(Excerpts from a dataset)
******************************

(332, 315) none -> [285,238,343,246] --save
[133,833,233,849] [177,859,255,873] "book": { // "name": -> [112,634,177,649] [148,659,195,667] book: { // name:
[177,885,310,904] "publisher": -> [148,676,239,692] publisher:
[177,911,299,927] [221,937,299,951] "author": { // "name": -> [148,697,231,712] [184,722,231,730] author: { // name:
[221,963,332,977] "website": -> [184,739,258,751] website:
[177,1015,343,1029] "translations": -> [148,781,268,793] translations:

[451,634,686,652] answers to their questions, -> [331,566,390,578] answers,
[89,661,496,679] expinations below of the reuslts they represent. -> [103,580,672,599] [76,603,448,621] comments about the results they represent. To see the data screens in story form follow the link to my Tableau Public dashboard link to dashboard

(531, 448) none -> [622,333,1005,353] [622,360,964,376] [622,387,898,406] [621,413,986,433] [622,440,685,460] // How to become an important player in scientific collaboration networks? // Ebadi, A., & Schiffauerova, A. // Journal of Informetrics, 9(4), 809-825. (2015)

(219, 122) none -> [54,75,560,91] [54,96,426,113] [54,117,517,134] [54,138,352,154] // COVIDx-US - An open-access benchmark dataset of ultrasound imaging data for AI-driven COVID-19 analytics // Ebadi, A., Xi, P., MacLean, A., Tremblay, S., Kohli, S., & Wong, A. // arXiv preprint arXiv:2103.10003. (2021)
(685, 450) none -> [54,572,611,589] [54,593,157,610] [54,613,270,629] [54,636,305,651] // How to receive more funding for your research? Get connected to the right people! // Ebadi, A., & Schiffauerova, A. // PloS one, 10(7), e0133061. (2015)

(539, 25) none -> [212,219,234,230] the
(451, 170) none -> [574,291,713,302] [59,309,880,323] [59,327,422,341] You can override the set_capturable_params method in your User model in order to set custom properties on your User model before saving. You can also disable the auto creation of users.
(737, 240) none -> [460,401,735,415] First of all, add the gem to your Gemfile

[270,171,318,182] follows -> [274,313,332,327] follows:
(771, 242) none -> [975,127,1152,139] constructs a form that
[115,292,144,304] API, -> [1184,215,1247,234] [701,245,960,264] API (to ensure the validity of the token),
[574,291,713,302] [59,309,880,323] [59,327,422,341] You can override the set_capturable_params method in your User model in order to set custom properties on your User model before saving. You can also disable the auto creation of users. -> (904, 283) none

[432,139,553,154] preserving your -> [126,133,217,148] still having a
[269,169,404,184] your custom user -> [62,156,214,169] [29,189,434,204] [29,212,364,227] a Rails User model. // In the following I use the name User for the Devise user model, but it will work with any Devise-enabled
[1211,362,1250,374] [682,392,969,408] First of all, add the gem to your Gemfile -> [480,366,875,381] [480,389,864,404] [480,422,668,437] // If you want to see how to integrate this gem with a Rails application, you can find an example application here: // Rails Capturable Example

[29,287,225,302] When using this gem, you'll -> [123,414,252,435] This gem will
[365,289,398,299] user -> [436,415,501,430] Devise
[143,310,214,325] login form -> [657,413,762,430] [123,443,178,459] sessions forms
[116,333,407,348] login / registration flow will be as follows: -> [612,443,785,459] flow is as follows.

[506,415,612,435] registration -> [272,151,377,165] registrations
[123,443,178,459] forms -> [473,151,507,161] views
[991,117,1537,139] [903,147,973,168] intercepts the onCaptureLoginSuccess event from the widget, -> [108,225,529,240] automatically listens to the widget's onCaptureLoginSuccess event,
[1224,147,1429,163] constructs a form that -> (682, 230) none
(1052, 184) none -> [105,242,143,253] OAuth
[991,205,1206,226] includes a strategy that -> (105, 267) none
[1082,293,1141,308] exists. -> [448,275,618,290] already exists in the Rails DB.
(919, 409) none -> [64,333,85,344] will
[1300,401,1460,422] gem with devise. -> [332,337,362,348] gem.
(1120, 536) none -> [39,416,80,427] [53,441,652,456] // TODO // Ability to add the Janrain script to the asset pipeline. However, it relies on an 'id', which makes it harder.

******************************

What this task involves
Repeat every record, exactly as written.

Exercise result
(332, 315) none -> [285,238,343,246] --save
[133,833,233,849] [177,859,255,873] "book": { // "name": -> [112,634,177,649] [148,659,195,667] book: { // name:
[177,885,310,904] "publisher": -> [148,676,239,692] publisher:
[177,911,299,927] [221,937,299,951] "author": { // "name": -> [148,697,231,712] [184,722,231,730] author: { // name:
[221,963,332,977] "website": -> [184,739,258,751] website:
[177,1015,343,1029] "translations": -> [148,781,268,793] translations:

[451,634,686,652] answers to their questions, -> [331,566,390,578] answers,
[89,661,496,679] expinations below of the reuslts they represent. -> [103,580,672,599] [76,603,448,621] comments about the results they represent. To see the data screens in story form follow the link to my Tableau Public dashboard link to dashboard

(531, 448) none -> [622,333,1005,353] [622,360,964,376] [622,387,898,406] [621,413,986,433] [622,440,685,460] // How to become an important player in scientific collaboration networks? // Ebadi, A., & Schiffauerova, A. // Journal of Informetrics, 9(4), 809-825. (2015)

(219, 122) none -> [54,75,560,91] [54,96,426,113] [54,117,517,134] [54,138,352,154] // COVIDx-US - An open-access benchmark dataset of ultrasound imaging data for AI-driven COVID-19 analytics // Ebadi, A., Xi, P., MacLean, A., Tremblay, S., Kohli, S., & Wong, A. // arXiv preprint arXiv:2103.10003. (2021)
(685, 450) none -> [54,572,611,589] [54,593,157,610] [54,613,270,629] [54,636,305,651] // How to receive more funding for your research? Get connected to the right people! // Ebadi, A., & Schiffauerova, A. // PloS one, 10(7), e0133061. (2015)

(539, 25) none -> [212,219,234,230] the
(451, 170) none -> [574,291,713,302] [59,309,880,323] [59,327,422,341] You can override the set_capturable_params method in your User model in order to set custom properties on your User model before saving. You can also disable the auto creation of users.
(737, 240) none -> [460,401,735,415] First of all, add the gem to your Gemfile

[270,171,318,182] follows -> [274,313,332,327] follows:
(771, 242) none -> [975,127,1152,139] constructs a form that
[115,292,144,304] API, -> [1184,215,1247,234] [701,245,960,264] API (to ensure the validity of the token),
[574,291,713,302] [59,309,880,323] [59,327,422,341] You can override the set_capturable_params method in your User model in order to set custom properties on your User model before saving. You can also disable the auto creation of users. -> (904, 283) none

[432,139,553,154] preserving your -> [126,133,217,148] still having a
[269,169,404,184] your custom user -> [62,156,214,169] [29,189,434,204] [29,212,364,227] a Rails User model. // In the following I use the name User for the Devise user model, but it will work with any Devise-enabled
[1211,362,1250,374] [682,392,969,408] First of all, add the gem to your Gemfile -> [480,366,875,381] [480,389,864,404] [480,422,668,437] // If you want to see how to integrate this gem with a Rails application, you can find an example application here: // Rails Capturable Example

[29,287,225,302] When using this gem, you'll -> [123,414,252,435] This gem will
[365,289,398,299] user -> [436,415,501,430] Devise
[143,310,214,325] login form -> [657,413,762,430] [123,443,178,459] sessions forms
[116,333,407,348] login / registration flow will be as follows: -> [612,443,785,459] flow is as follows.

[506,415,612,435] registration -> [272,151,377,165] registrations
[123,443,178,459] forms -> [473,151,507,161] views
[991,117,1537,139] [903,147,973,168] intercepts the onCaptureLoginSuccess event from the widget, -> [108,225,529,240] automatically listens to the widget's onCaptureLoginSuccess event,
[1224,147,1429,163] constructs a form that -> (682, 230) none
(1052, 184) none -> [105,242,143,253] OAuth
[991,205,1206,226] includes a strategy that -> (105, 267) none
[1082,293,1141,308] exists. -> [448,275,618,290] already exists in the Rails DB.
(919, 409) none -> [64,333,85,344] will
[1300,401,1460,422] gem with devise. -> [332,337,362,348] gem.
(1120, 536) none -> [39,416,80,427] [53,441,652,456] // TODO // Ability to add the Janrain script to the asset pipeline. However, it relies on an 'id', which makes it harder.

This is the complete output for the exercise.